People who helped others the moment they could—and even brought indirect benefits to him—were worth helping indeed. Good deeds hurt most when they’re wasted.
Ding!
[In the original timeline without the tasker’s interference, the little girl would have become an ordinary gene warrior like her parents—mediocre due to lack of talent. The other child would have died early in a beast outbreak with no bones left.]
[Based on projections, the little girl had countless possible futures. She had a 98% chance of being ordinary and a one-in-a-million chance of becoming a genius architect.]
“The tasker changed her entire life.”
Even with his thick skin, Jiang Jitang flushed. He immediately changed the subject.
“All three orders settled. Today’s a rest day.
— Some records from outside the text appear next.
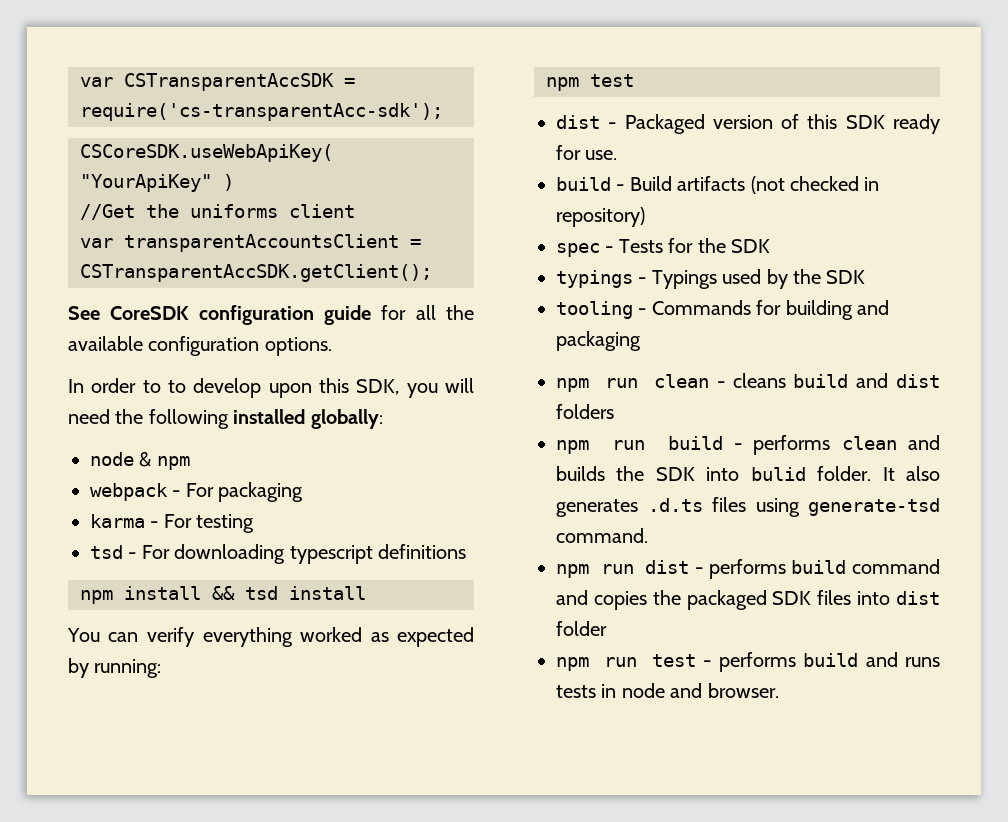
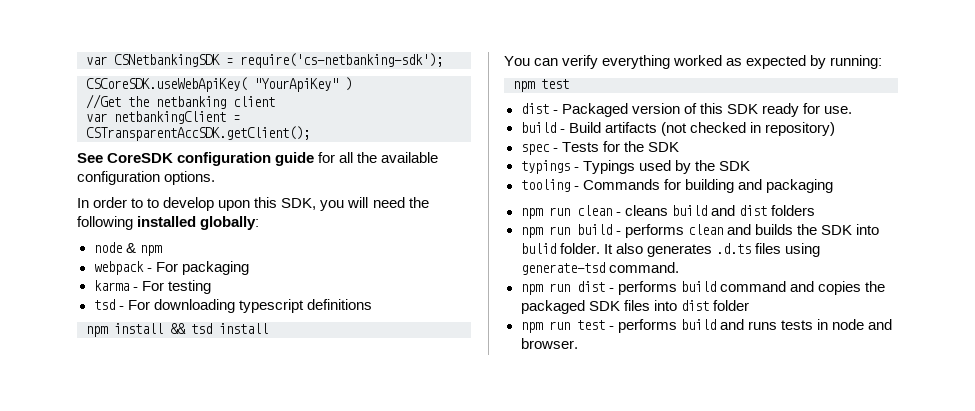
[80,73,355,91] [80,103,443,121] var CSTransparentAccSDK = require('cs-transparentAcc-sdk'); -> [86,53,443,68] var CSNetbankingSDK = require('cs-netbanking-sdk');
[190,204,278,218] uniforms -> [156,96,226,109] netbanking
[124,234,399,252] transparentAccountsClient -> [114,111,226,124] netbankingClient

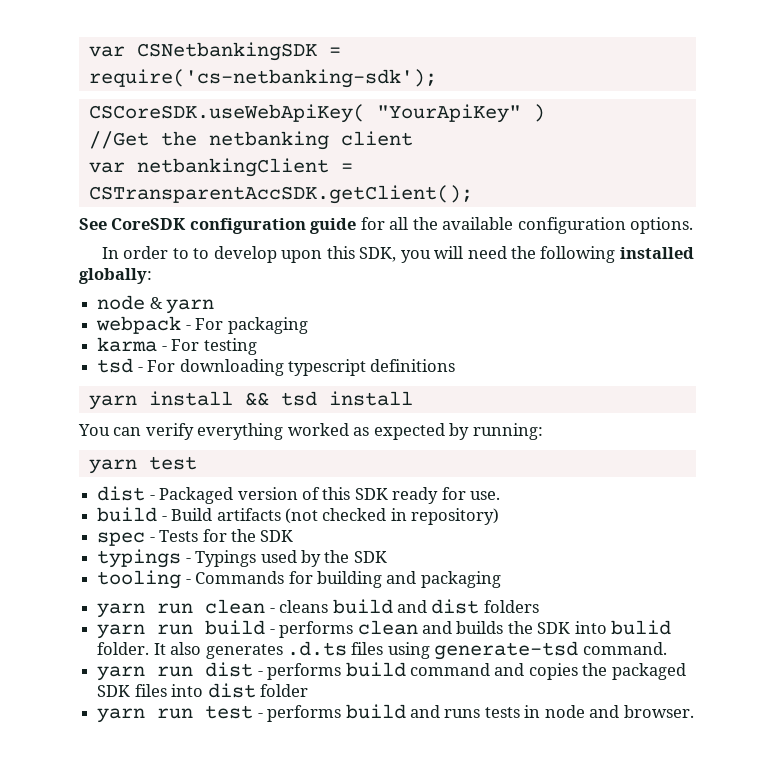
[139,245,162,256] npm -> [166,299,215,314] yarn
[86,326,108,337] npm -> [88,395,137,410] yarn
[513,81,535,92] npm -> [88,459,137,474] yarn
[520,208,543,219] npm -> [97,603,146,618] yarn
[520,227,543,238] npm -> [97,624,146,639] yarn
[520,284,543,295] npm -> [97,666,146,681] yarn
[520,322,543,333] npm -> [97,708,146,723] yarn

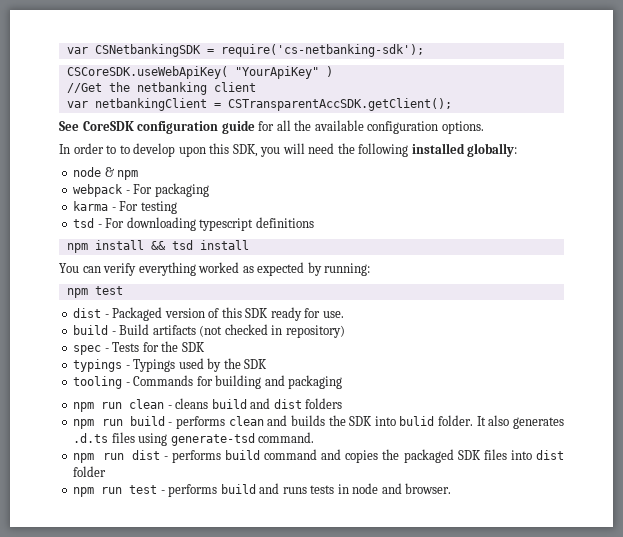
[166,299,215,314] yarn -> [117,170,139,180] npm
[88,395,137,410] yarn -> [66,243,88,253] npm
[88,459,137,474] yarn -> [66,288,88,298] npm
[97,603,146,618] yarn -> [73,402,95,412] npm
[97,624,146,639] yarn -> [73,419,95,429] npm
[97,666,146,681] yarn -> [73,453,95,463] npm
[97,708,146,723] yarn -> [73,487,95,497] npm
Wonderful.”
With rare free time, he didn’t want to do anything but curl up at home and read.
He read all kinds of books—from The Holy Bread Canon of the Sun’s Hand to various national treasure tomes, from crime investigation files to monster dissection manuals.
Just not literature—that put him to sleep.
Ding!
Curled on the sofa, head poking out from a pile of books, Jiang Jitang thought he’d finally enjoy a peaceful day. But a new bubble popped up.